Start of Material supplied

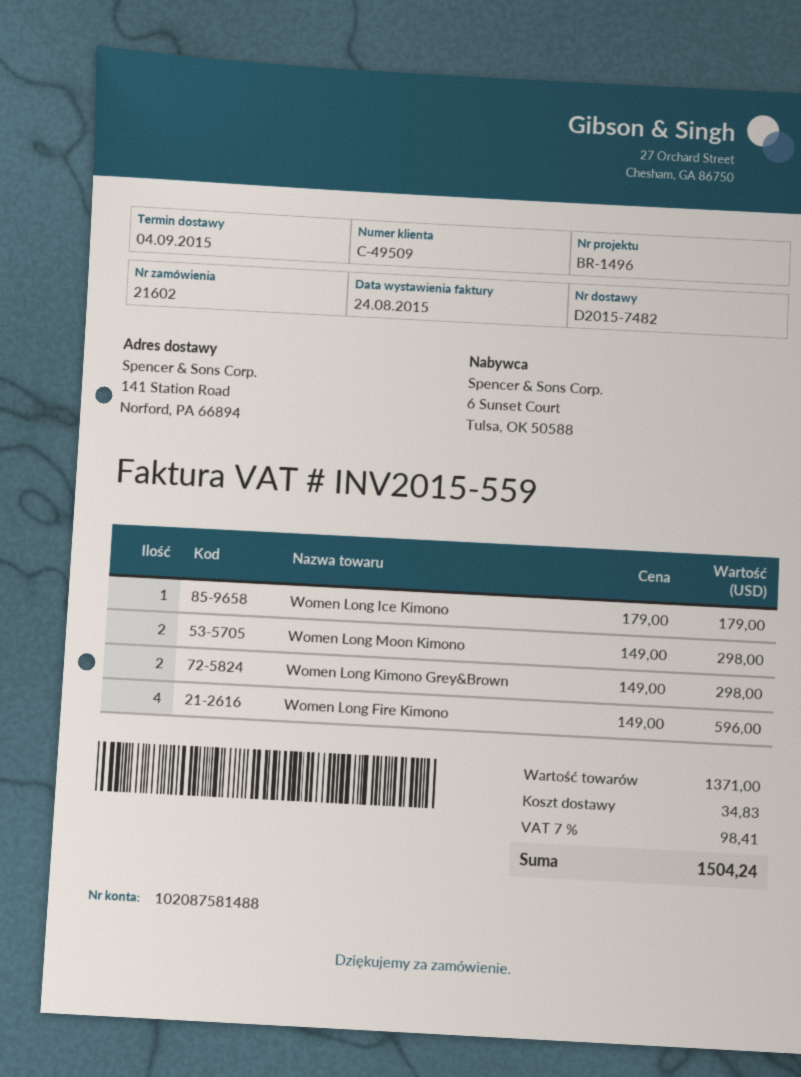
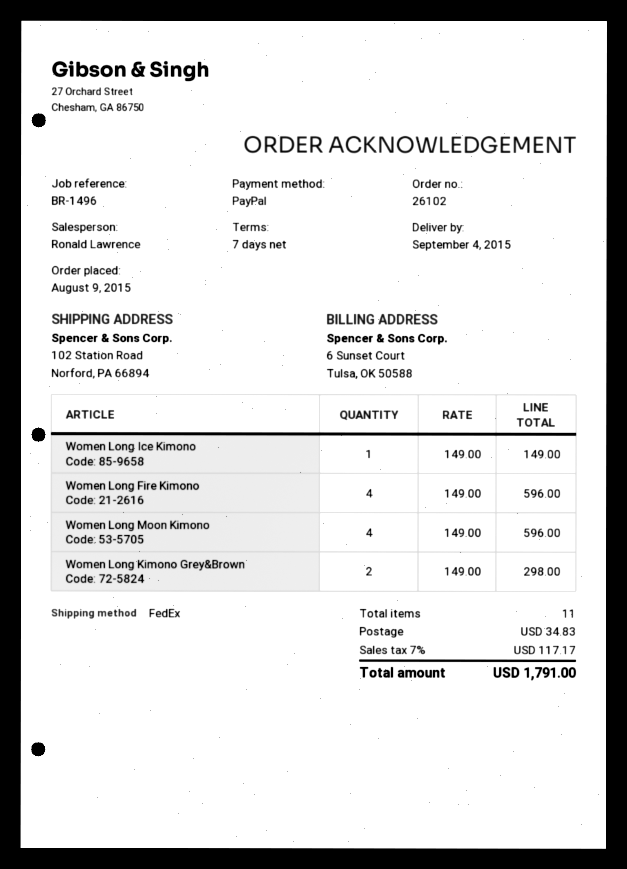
order number: 21602 -> 26102
ship to: 141 Station Road, Norford, PA 66894 -> 102 Station Road, Norford, PA 66894
Women Long Ice Kimono: 1 x 179.00 = 179.00 -> 1 x 149.00 = 149.00
Women Long Moon Kimono: 2 x 149.00 = 298.00 -> 4 x 149.00 = 596.00
tax: 7% = 98.41 -> 7% = 117.17
total: 1504.24 -> 1791.00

End of Material supplied

Required action – Your job is to copy every entry exactly. Omit the pictures.

Answer to the exercise –
order number: 21602 -> 26102
ship to: 141 Station Road, Norford, PA 66894 -> 102 Station Road, Norford, PA 66894
Women Long Ice Kimono: 1 x 179.00 = 179.00 -> 1 x 149.00 = 149.00
Women Long Moon Kimono: 2 x 149.00 = 298.00 -> 4 x 149.00 = 596.00
tax: 7% = 98.41 -> 7% = 117.17
total: 1504.24 -> 1791.00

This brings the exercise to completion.